Statistical Crises and Their Casualties–what are they?

What do I mean by “The Statistics Wars and Their Casualties”? It is the title of the workshop I have been organizing with Roman Frigg at the London School of Economics (CPNSS) [1], which was to have happened in June. It is now the title of a forum I am zooming on Phil Stat that I hope you will want to follow. It’s time that I explain and explore some of the key facets I have in mind with this title.

The Statistics Wars, of course, refers to the wars of ideas between competing tribes of statisticians, data analysts and probabilistic modelers. Some may be surprised to learn that the field of statistics, arid and staid as it seems, has a fascinating and colorful history of philosophical debate, marked by unusual heights of passion, personality, and controversy for at least a century. Others know them all too well and regard them as “merely” philosophical, or perhaps cultural or political. That is why it seemed apt to use “wars” in the title of my Statistical Inference as Severe Testing: How to Get Beyond the Statistics Wars (2018, CUP)—although I wasn’t at all sure that Cambridge would allow it.[2] Although the wars go back for many years, my interest is in their current emergence within the “crisis of replication”, and in relation to challenges posed by the rise of Big Data, data analytics, machine learning, and bioinformatics. A variety of high-powered methods, despite impressive successes in some contexts, have often led to failed replication, irreproducibility and bias. A number of statistical “reforms” and reformulations of existing methods are welcome (preregistration, replication, calling out cookbook statistics). Others are radical and even obstruct practices known to improve on replication. With the “war” metaphor in place, it is only natural to dub these untoward consequences its “casualties”–whether intended or unintended.

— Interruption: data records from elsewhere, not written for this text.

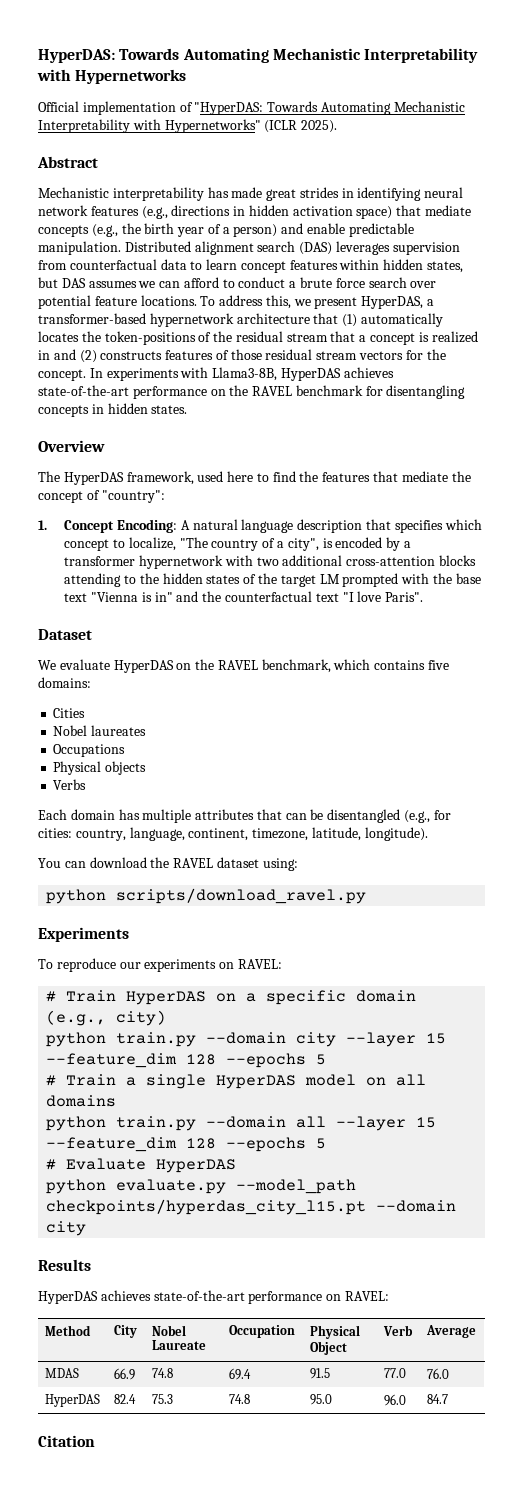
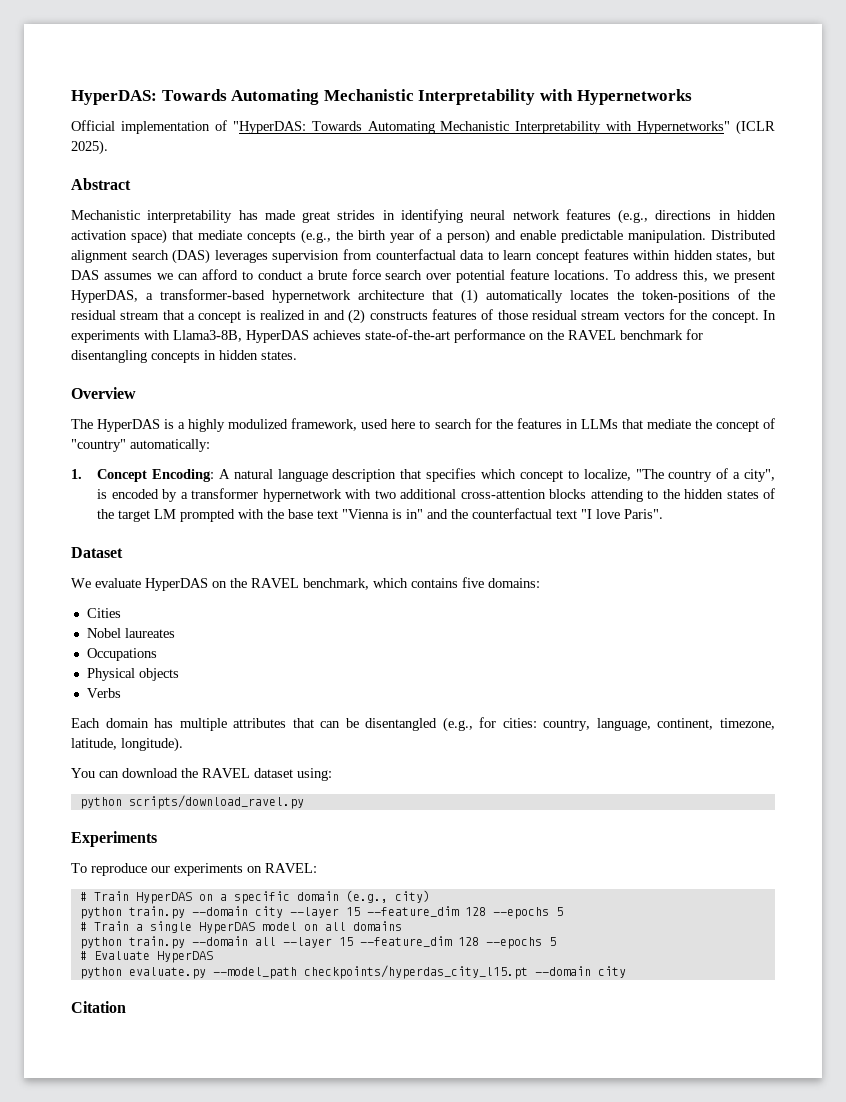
- The HyperDAS framework, used here to find the features that mediate the concept of "country":
+ The HyperDAS is a highly modulized framework, used here to search for the features in LLMs that mediate the concept of "country" automatically:
- Results
- HyperDAS achieves state-of-the-art performance on RAVEL:
- Method | City | Nobel Laureate | Occupation | Physical Object | Verb | Average
- MDAS | 66.9 | 74.8 | 69.4 | 91.5 | 77.0 | 76.0
- HyperDAS | 82.4 | 75.3 | 74.8 | 95.0 | 96.0 | 84.7

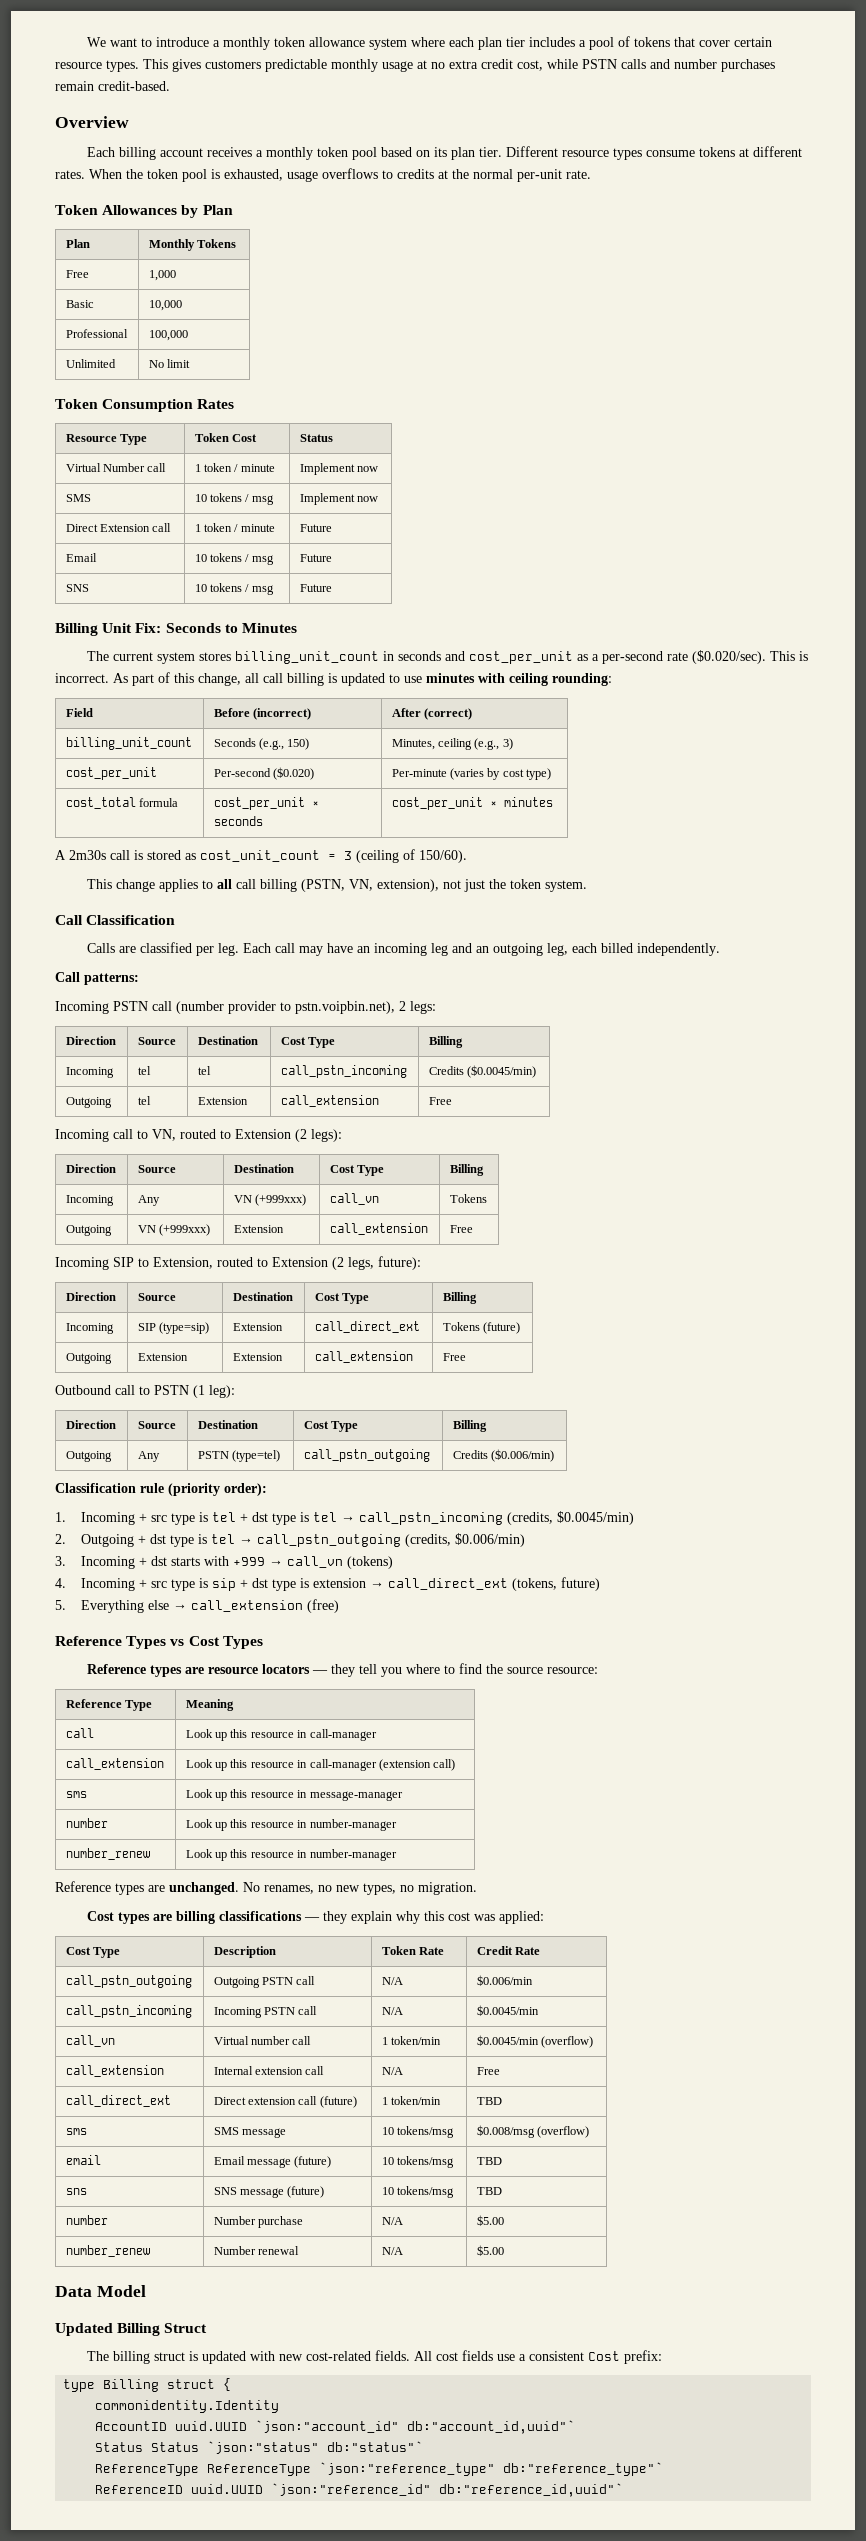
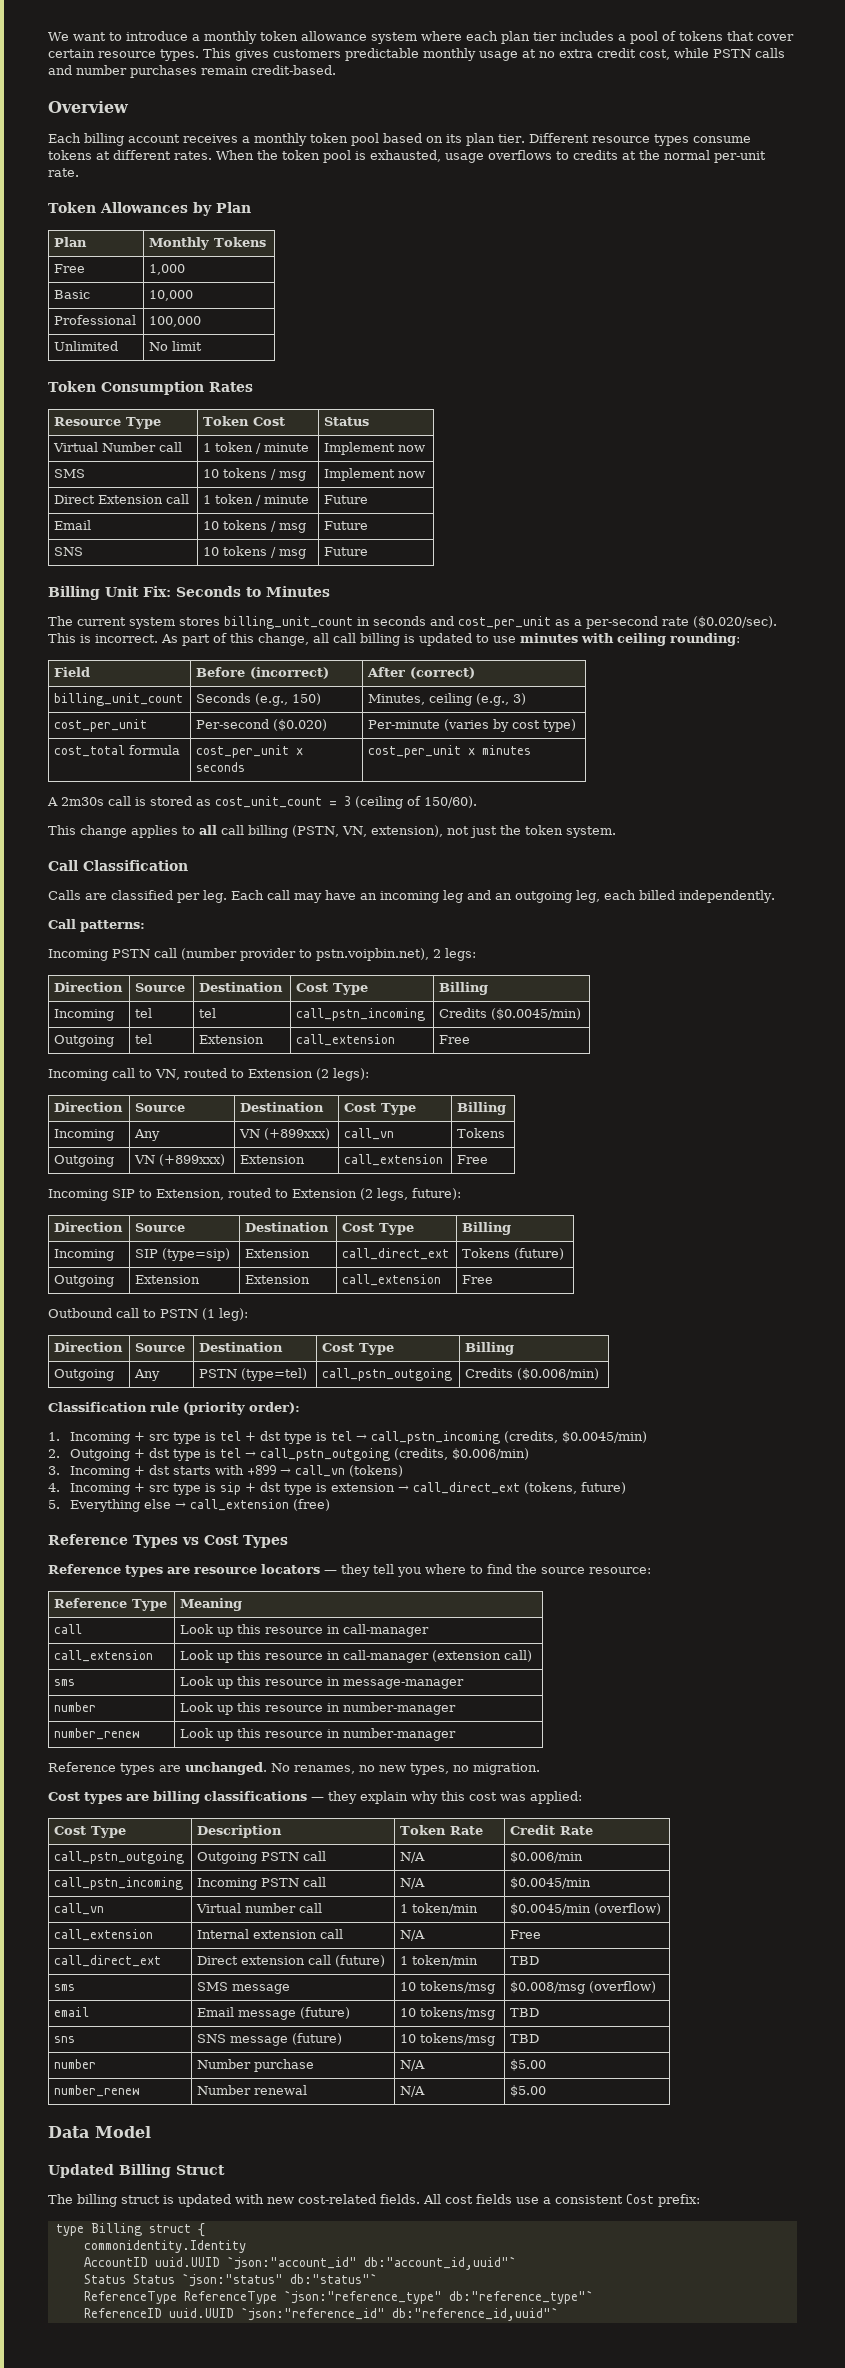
- Incoming | Any | VN (+999xxx) | call_vn | Tokens
+ Incoming | Any | VN (+899xxx) | call_vn | Tokens
- Outgoing | VN (+999xxx) | Extension | call_extension | Free
+ Outgoing | VN (+899xxx) | Extension | call_extension | Free
- 3. Incoming + dst starts with +999 → call_vn (tokens)
+ 3. Incoming + dst starts with +899 → call_vn (tokens)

Nowadays, it is not unusual for people to set out shingles, promising to give clarifying explanations of statistical significance tests, P-values, and Type 1 and 2 errors, but it seems to me that the terms are more confused than ever–including, to my dismay, by some of the “experts”.[3] These are among the casualties I have in mind. These issues are sufficiently urgent not to wait until the coronavirus pandemic is adequately controlled in the U.S. so that I can travel abroad. So I’m inviting the workshop participants (and perhaps others) to speak at a remote forum, even if their topic isn’t the one they choose in an eventual in-person workshop. I will encourage them to draw out some of the more contrarian positions I find in their work.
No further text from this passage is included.